I came at him quickly, keeping my focus on subtle body movements. If he turned to his left I’d duck off the trail to my right, likewise the other way. If he looked over his right shoulder, I would exit stage left. He was now officially the hunted. Once I was close enough, I could clearly see the anomaly was made up of more than one person. There were in fact, three.

“Hey! Hey you there!” I yelled.

Considering the gravity of the moment, I wished I knew their names.

“It’s me, Philippine, Philippine Maximine,” I told them.

“Philippine? Oh my God! Oh my God!” she yelled.

“Tempest? But I thought you? I saw you,” I stammered.

We met halfway in the middle of an embrace reserved for sisters who had been through a war together. Tempest did her best to explain through sobs and tears.

“Becky, it was Becky, my friend Becky. She was already gone. The bastard cut off her ears and watched her bleed to death. I, I watched her bleed to death Philippine, me. We had to, he would have come after me, I know he would. He thought it was me, that I did something, but I, I…” she cried.

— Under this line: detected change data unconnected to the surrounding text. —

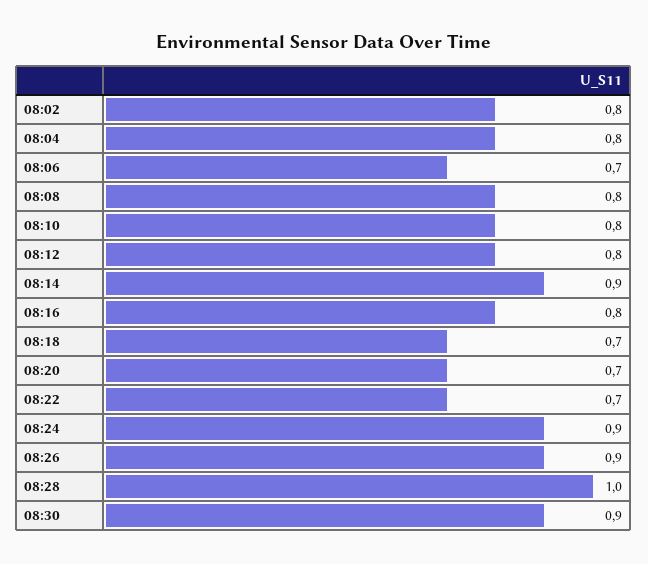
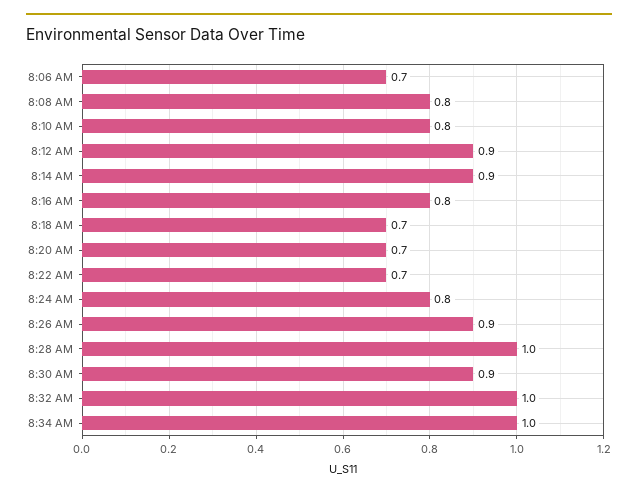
08:02: 0.8 -> none
08:04: 0.8 -> none
08:12: 0.8 -> 0.9
08:24: 0.9 -> 0.8
8:32 AM: none -> 1
8:34 AM: none -> 1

She pulled away and looked into my eyes.

“It was him, Roy. He cut me loose, cut all of us loose. He burned me. He burned my face, so I’d scream but then he cut us loose. He sacrificed himself. He saved us Philippine, he saved us,” Tempest bawled.

“He sure as hell did. Who woulda thought he had it in him?” I said.

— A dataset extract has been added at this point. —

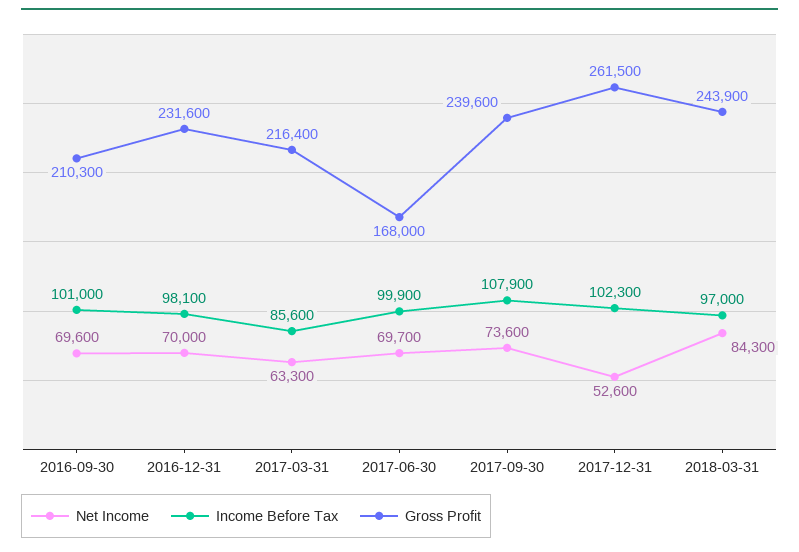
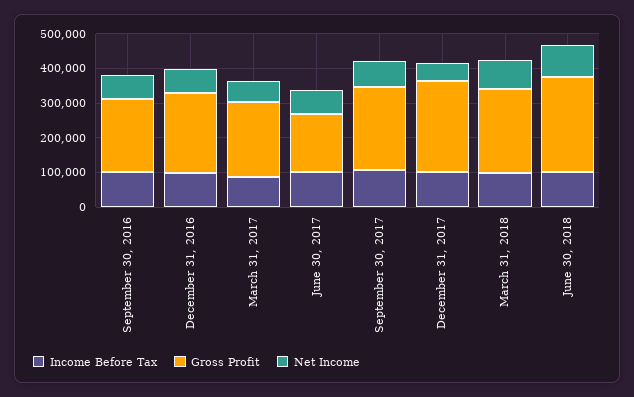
Income Before Tax, June 30, 2018: none -> 100000
Gross Profit, June 30, 2018: none -> 275000
Net Income, June 30, 2018: none -> 100000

I helped them into Tempest’s car. She knew the quickest route to the hospital. I stayed behind to wait for the authorities. After they drove off, I made my way down the road to my car. I had forgotten all about being stuck as I collapsed on the hood.

“Shit.”

I laughed out loud at what it might mean to have a little handmade voodoo doll tucked under the driver’s side windshield wiper, soaked in blood. I wasn’t sure of the message he was trying to send me, but I knew people that would, back home, where I was a little girl once. I was flattered that he took the time before getting in that shitty old truck and undoubtedly getting away forever. He didn’t seem to me to be the kind of guy who gets caught.

He was flat on his back when he woke with his arms crossed over his chest. It was all dark besides a sliver of light above him, outlining his prone position, the shape of which was undeniable. He could move, but space was limited. He tried to sit up but banged his forehead almost immediately. He could not recall a time when he was more afraid. The sound of footsteps approached him.

“Mommy, Mommy, let’s set him up!” a little girl said.

Someone opened the lid and he found himself staring face to face with what appeared to be a normal, everyday, run-of-the-mill, extremely excited sixish year old girl.

“Hey there Skeleton Man! Happy Halloween!” she said.

Halloween?

As he sat upright in the coffin and turned to look at her, the little girl released a blood curdling scream, the kind of scream that even the dead can hear.

Skeleton Man huh? Kinda has a nice ring to it.